2. A Critique of Edward Feser's Defense of Presentism, Part I. (3) is an exceedingly plausible principle, especially if restricted to contingently true affirmative singular propositions. Consider ' I am seated' assertively uttered by BV now as he sits in front of his computer. The sentence is (or expresses) a contingent truth.  Now would it be at all plausible to say that this sentence is just true?  Define a brute truth as a contingent truth that is just true, i.e., true, but not in virtue of anything external to the truth. The question is then: Is it plausible that 'I am seated' or the proposition it expresses be a brute truth?

I say that that is implausible in the extreme. There has to be something external  to the truth-bearer that plays a role in its being true and this something cannot be anyone's say-so. At a bare minimum, the subject term 'I' must refer to something extra-linguistic, and we know what that has to be: the 200 lb animal that wears my clothes.  So at a bare minimum, the sentence, to be true, must be about something, something that exists, and indeed exists extra-mentally and extra-linguistically.

Without bringing in truth-making facts or states of affairs, I have said enough to refute the notion that 'I am seated' could be a brute truth.  So far so good.

Now if 'I am seated' needs a truth-maker (in a very broad sense of the term), then presumably 'Kennedy was assassinated' does as well.  It can no more be  a brute truth than 'I am seated' could be a brute truth.

Fair enough. Here it is, see also here for other stuff that Aristotle said about truth.

πρᾶγμα φαίνεταί πως αἴτιον τοῦ εἶναι ἀληθῆ τὸν λόγον• τῷ γὰρ εἶναι τὸ πρᾶγμα ἢ μὴ ἀληθὴς ὁ λόγος ἢ ψευδὴς λέγεται

“res autem videtur quodammodo causa esse ut sermo verus sit; nam, quoniam est res vel non est, verus sermo vel falsus dicitur”

“The fact seems in some way to be responsible for the speech being true, for as the fact is/exists or is not, the speech is said to be true or false”. My translation (the Edghill is not good).

Well we have reached that happy point where we agree on which proposition we disagree on. I need to check what the scholastics thought about this passage, given that they were presentists to a woman.

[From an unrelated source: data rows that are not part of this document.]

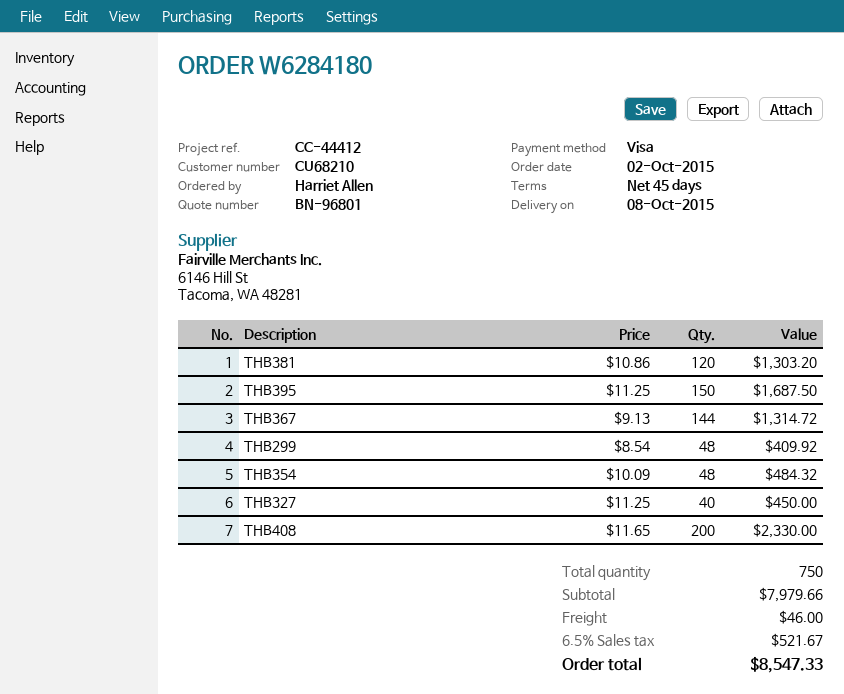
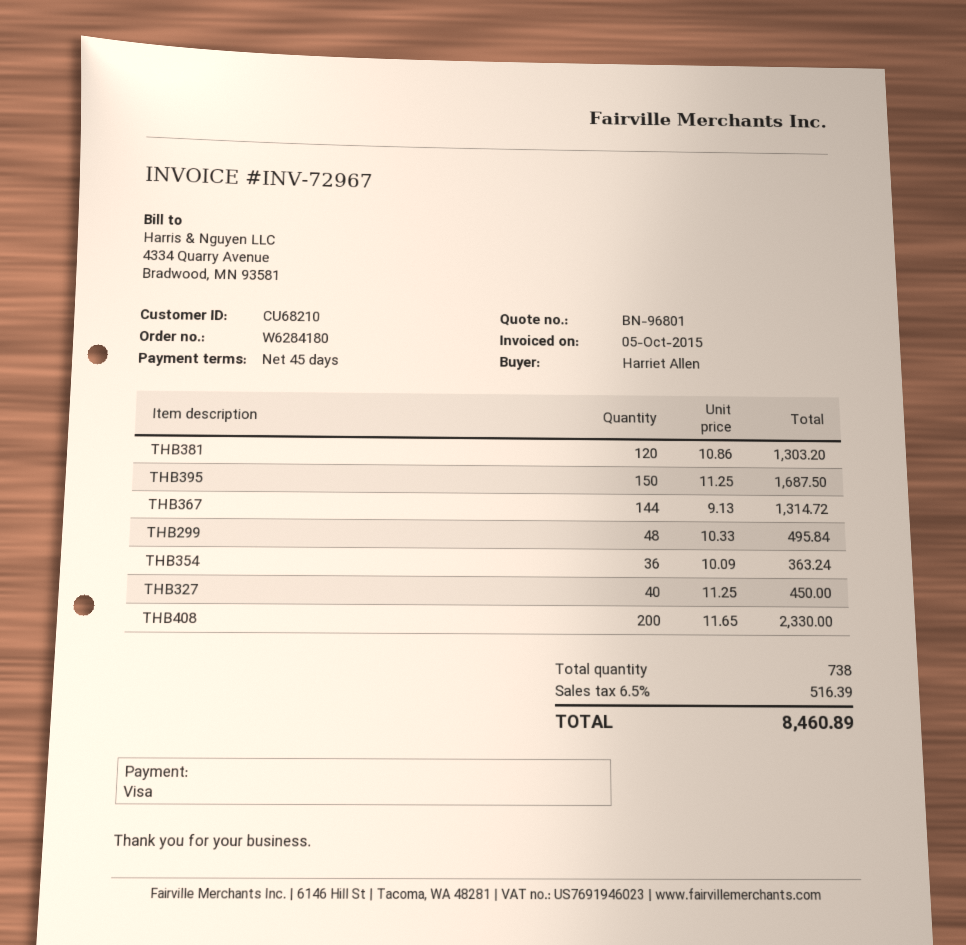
THB299: 48 x 8.54 = 409.92 -> 48 x 10.33 = 495.84
THB354: 48 x 10.09 = 484.32 -> 36 x 10.09 = 363.24
total quantity: 750 -> 738
shipping: 46.00 -> none
tax: 6.5% = 521.67 -> 6.5% = 516.39
total: 8547.33 -> 8460.89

I shall be back.

Quoting from your Wikipedia entry:

Chapter 12, 14b15
"The fact of the being of a man carries with it the truth of the proposition that he is, and the implication is reciprocal: for if a man is, the proposition wherein we allege that he is true, and conversely, if the proposition wherein we allege that he is true, then he is. The true proposition, however, is in no way the cause of the being of the man, but the fact of the man's being does seem somehow to be the cause of the truth of the proposition, for the truth or falsity of the proposition depends on the fact of the man's being or not being".

If you understand that, then you understand the fundamental intuition that drives truthmaker theory. 'Milo exists' can't just be true; it cannot be a brute truth. Same with 'Milo is drunk.' That is self-evident to me. Not self-evident to me, but evident, is that the true 'Milo existed' is not a brute truth.

By the way, I noticed in your book ms. that you confuse truthmakers with truth conditions, but that is a separate topic.

I agree that we have pin-pointed one point of difference, namely, (*) above. That is progress, modest though it is.

The translation you quote is bad. 'Proposition' in the modern sense is incompatible with Aristotle's sense, and there are other problems. But that's a separate matter.

All philosophical discussion is resolved when the participants reach an assumption about which all further fruitful discussion is impossible.

Not a wikipedia entry! Logic Museum! I am offended.

Can you let me know the MS place re truth conditions please. I had this out in some detail with the editor, and I thought we had got it right.

No offense intended, but a mistake on my part. Will search your MS later, once I find it.